The Wedding

My friend got married and it was beautiful.  This wedding played an important role in my pregnancy.  I had a lot of worries while pregnant, most of them for good reason, and since I worked with pregnant women, I often needed a “safe” distraction, something unrelated to babies, something I enjoyed.  The wedding was just that.  These were closest friends getting married and Chris and I were both in the wedding party.

I had envisioned the day differently.  I envisioned all the ladies getting ready together.  I would have brought my baby for that part, so I could nurse and not leave my one month old home for so long.  I could picture my baby in a carrier, with her little legs in casts sticking out.  I could really picture it.  That vision got left behind when we learned of the oligohydramnios.  I started crafting a new vision, one that meant possibly missing the wedding because my baby was in the NICU.  Or relinquishing my role as a bridesmaid because I couldn’t leave my baby for an entire day.  Toting her to the church to watch the ceremony and leaving her with my mom for just the reception.  All these visions involved a baby that lived.  So being at the wedding, living a reality that I didn’t let myself envision was hard.  I was proud that I held it together all during the day.  Even while the makeup artist asked if I was happy (a very complicated question to answer).  Even while one of the other bridesmaids pumped.  I smiled and stuffed that pit in my stomach out of my thoughts.

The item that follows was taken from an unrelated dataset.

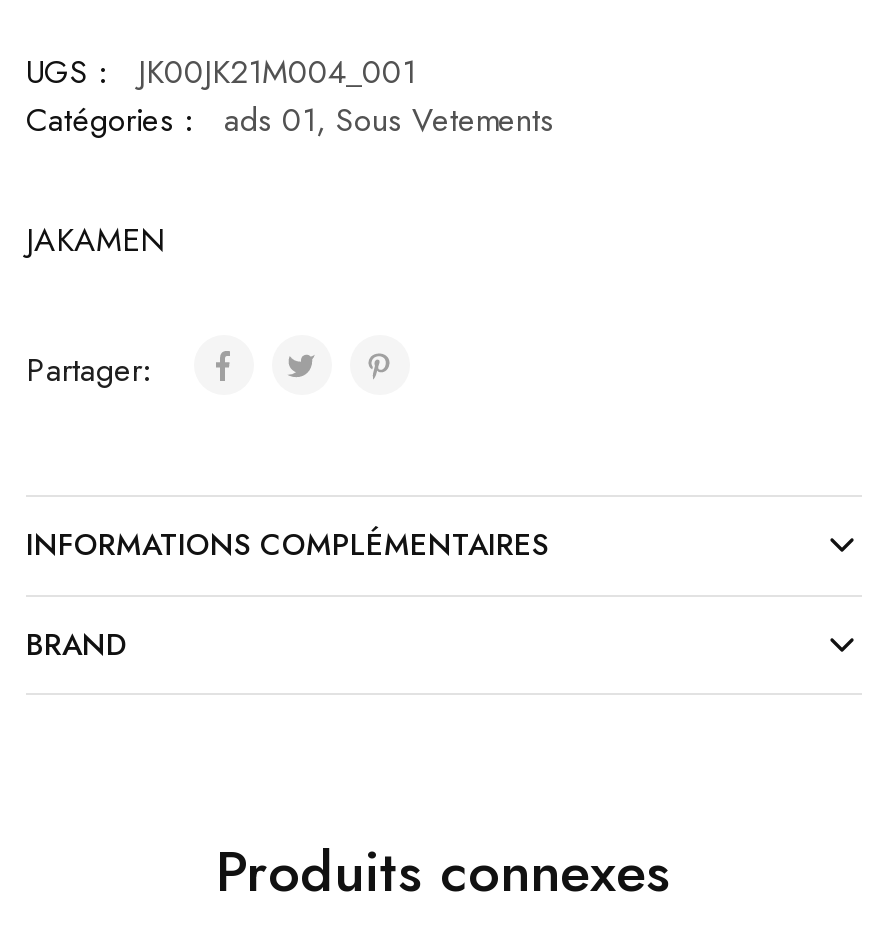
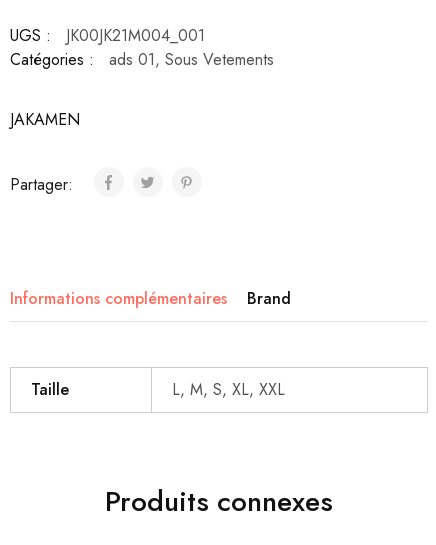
[26,524,548,568] INFORMATIONS COMPLÉMENTAIRES -> [10,287,291,310] Informations complémentaires | Brand
[26,624,126,668] BRAND -> [31,378,285,401] Taille | L, M, S, XL, XXL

It was during the reception that I broke down.  I missed the cake cutting and the dances with the parents.  I had several moments where I had to excuse myself to cry in the back room or pace outside in the fresh air.  I cried for a couple reasons.

It is so hard to see people who were pregnant at the same time as me.  It feels like a slap in the face.  It’s not their fault, people are allowed to be pregnant, have babies and be celebrated.  I am just so mad at the universe that I am not one of those people.  And seeing these bellies is a reminder of just how awful I feel.

I cried while slow dancing with Chris.  In my head I thought of how we looked to an unknowing someone watching- a couple, in love, having an intimate moment on the dance floor.  I couldn’t help but think- they don’t know.  They don’t know that our baby died.  That the intimacy was love but it was also sadness.

Seeing pregnant women and dancing with Chris both brought me to tears.  This was not how it was supposed to be.

I love weddings.  I love eating good food.  I love the happiness of the occasion.  I love dancing with Chris.  I want my friends to do this wedding all over.  In six months, when maybe I can breathe more easily.  When I can make it through a day without crying.  When I can celebrate them selflessly, the way it should be.

1 thought on “The Wedding

  1. I hear you… since my baby died in January I have attended a wedding (over Easter weekend) that we had initially RSVP’d “No” to since it was a week before my due date. And my very good friend, who was due a week after me, had her big, healthy baby. That was last night, and I cried. Not because I don’t love my friend and don’t wish her all the happiness. But because she got to have everything I wanted and won’t ever get to have: an uncomplicated pregnancy, a natural labor and birth, a healthy, live baby. It just sucks.